TRY IT
When the word "item" appears in a line of the data below, list that line.

RECORDS
++++++++

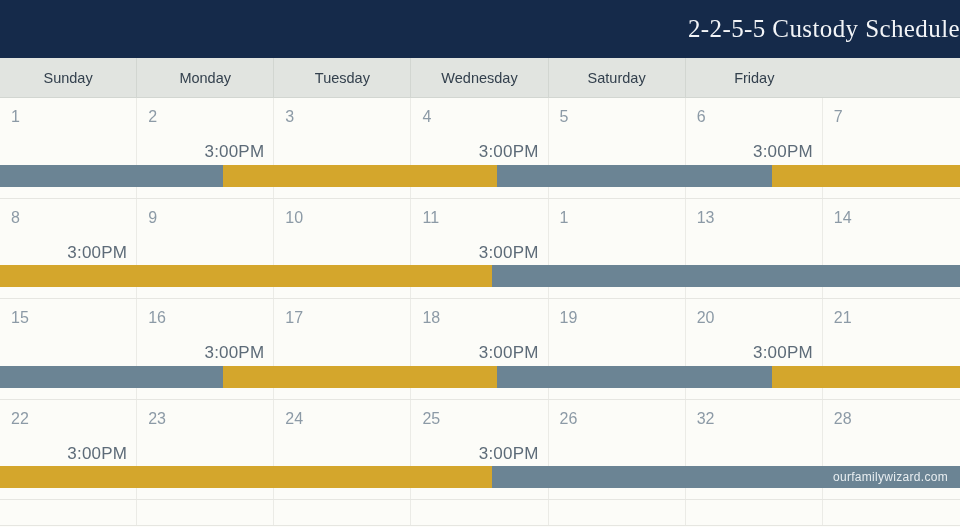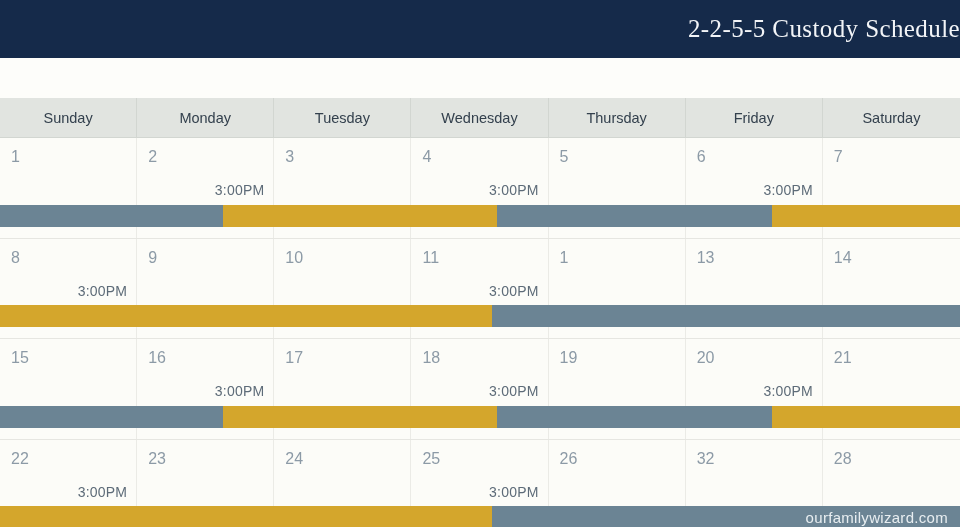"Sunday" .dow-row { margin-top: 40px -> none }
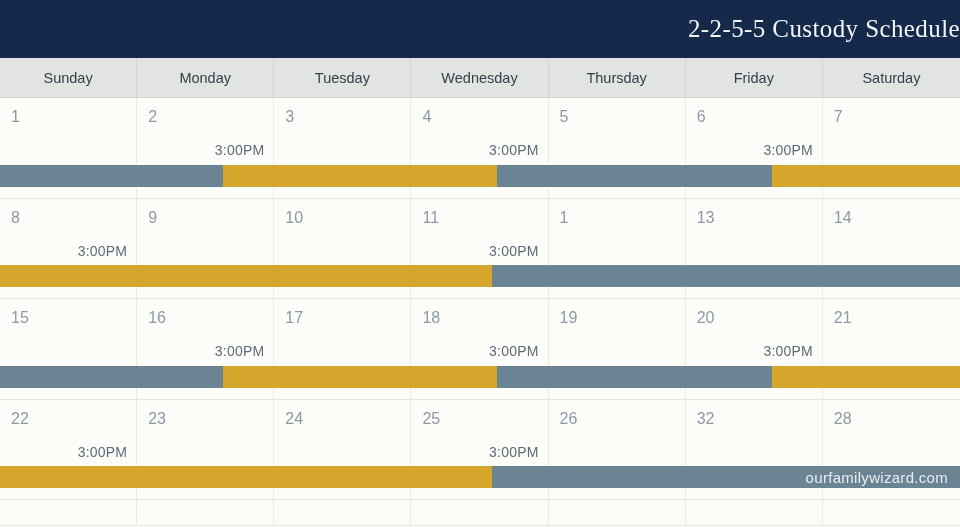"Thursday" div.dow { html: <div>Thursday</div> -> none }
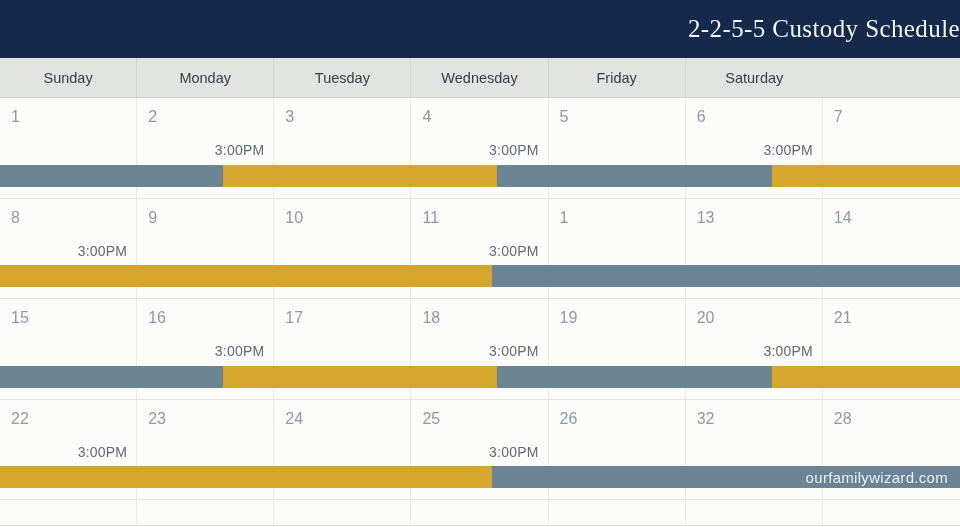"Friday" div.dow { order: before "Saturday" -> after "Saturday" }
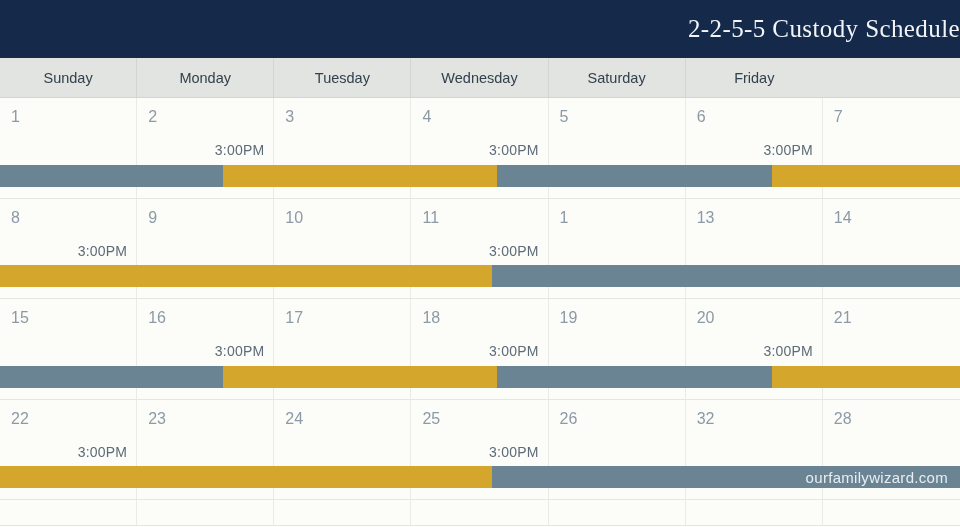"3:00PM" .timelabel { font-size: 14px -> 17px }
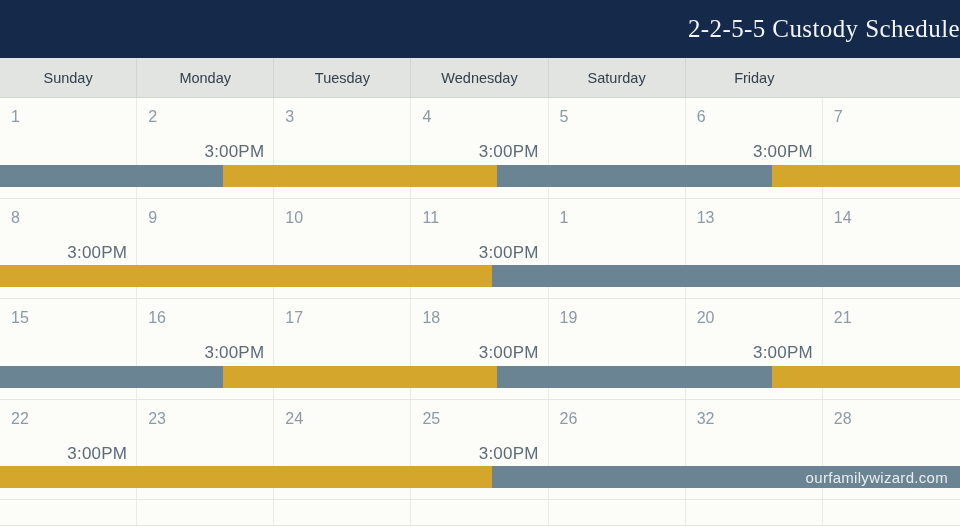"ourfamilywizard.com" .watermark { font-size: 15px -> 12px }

++++++++

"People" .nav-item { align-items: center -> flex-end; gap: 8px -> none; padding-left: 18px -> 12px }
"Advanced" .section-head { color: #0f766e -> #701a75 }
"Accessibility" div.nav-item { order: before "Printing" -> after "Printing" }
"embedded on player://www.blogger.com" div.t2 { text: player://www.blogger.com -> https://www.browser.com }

++++++++

WRITTEN SOLUTION
"People" .nav-item { align-items: center -> flex-end; gap: 8px -> none; padding-left: 18px -> 12px }
"Accessibility" div.nav-item { order: before "Printing" -> after "Printing" }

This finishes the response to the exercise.